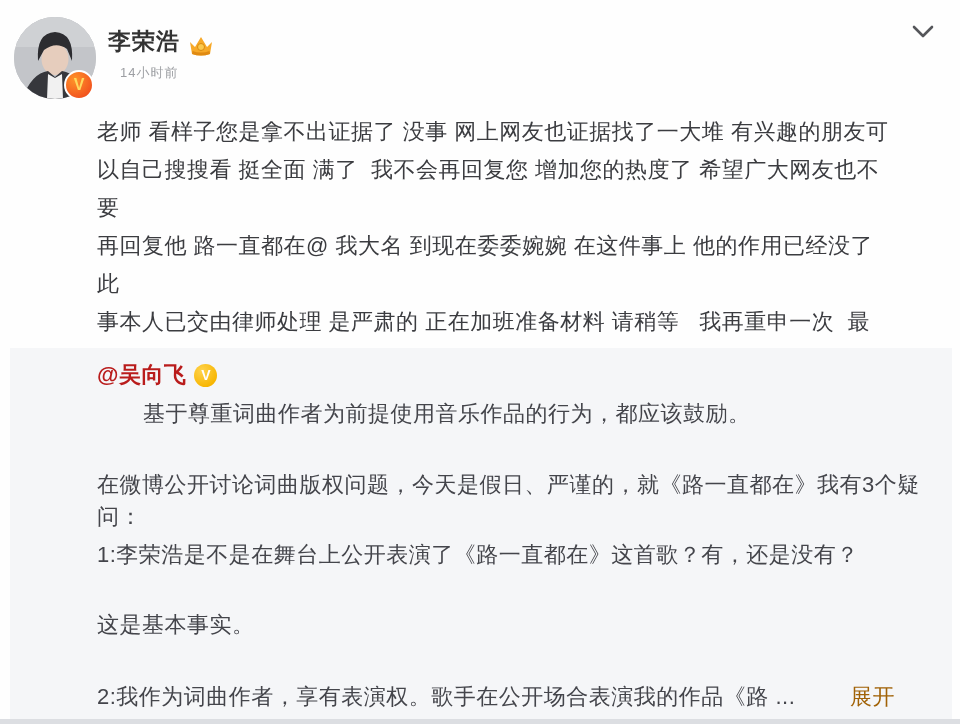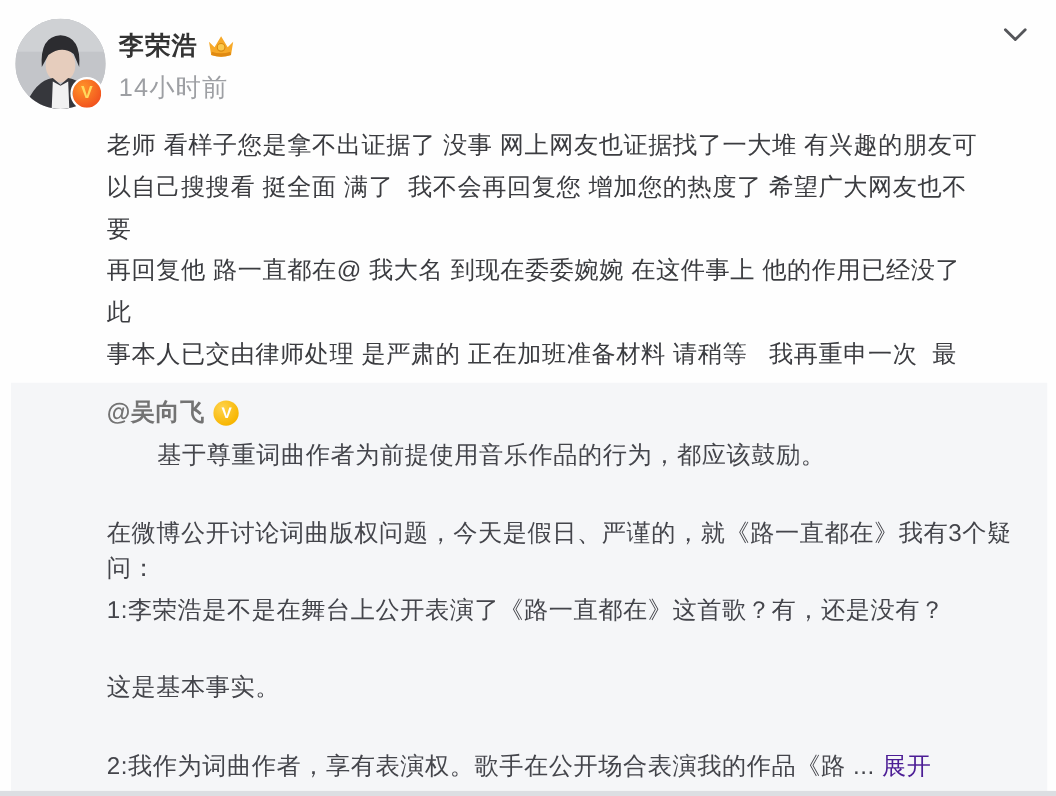--- a/index.html
+++ b/index.html
@@ -35,34 +35,34 @@
     border: 2px solid #fff;
     display: flex; align-items: center; justify-content: center;
     color: #ffd95e;
     font-size: 16px;
     font-weight: 700;
     cursor: pointer;
   }
   .name-row {
     position: absolute;
     left: 108px; top: 26px;
-    display: flex; align-items: center; gap: 8px;
+    display: flex; align-items: flex-end; gap: 8px;
   }
   .username {
     font-size: 23px;
     font-weight: 700;
     color: #333;
     letter-spacing: 1px;
     cursor: pointer;
   }
   .crown { width: 26px; height: 22px; display: inline-block; }
   .timestamp {
     position: absolute;
-    left: 108px; top: 64px;
-    font-size: 23px;
+    left: 120px; top: 64px;
+    font-size: 13px;
     color: #9d9fa3;
     letter-spacing: 1px;
     cursor: pointer;
   }
   .chevron {
     position: absolute;
     right: 26px; top: 24px;
     width: 22px; height: 16px;
     cursor: pointer;
   }
@@ -71,41 +71,42 @@
     position: absolute;
     left: 97px; top: 113px;
     width: 796px;
     font-size: 22px;
     line-height: 38px;
     color: #3b3c40;
     letter-spacing: 0.5px;
   }
   .post-line { white-space: pre-wrap; }
   .link-orange {
-    color: #4c1d95;
+    color: #a16207;
     text-decoration: none;
     cursor: pointer;
+    margin-left: 48px;
   }
   
   .quote {
     position: absolute;
     left: 10px; top: 348px;
     width: 942px; height: 376px;
     background: #f5f6f8;
     cursor: pointer;
   }
   .quote-author-row {
     position: absolute;
     left: 87px; top: 12px;
     display: flex; align-items: center; gap: 8px;
   }
   .quote-author {
     font-size: 22px;
     font-weight: 700;
-    color: #737373;
+    color: #b91c1c;
     letter-spacing: 0.5px;
     cursor: pointer;
   }
   .v-badge-yellow {
     width: 23px; height: 23px;
     border-radius: 50%;
     background: radial-gradient(circle at 35% 30%, #ffd34d 0%, #f7b500 75%, #eda400 100%);
     color: #fff;
     font-size: 14px;
     font-weight: 700;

--------------------------------------------------

Your task is to copy each line of the material that contains the word "center".

     display: flex; align-items: center; justify-content: center;
-    display: flex; align-items: center; gap: 8px;
     display: flex; align-items: center; gap: 8px;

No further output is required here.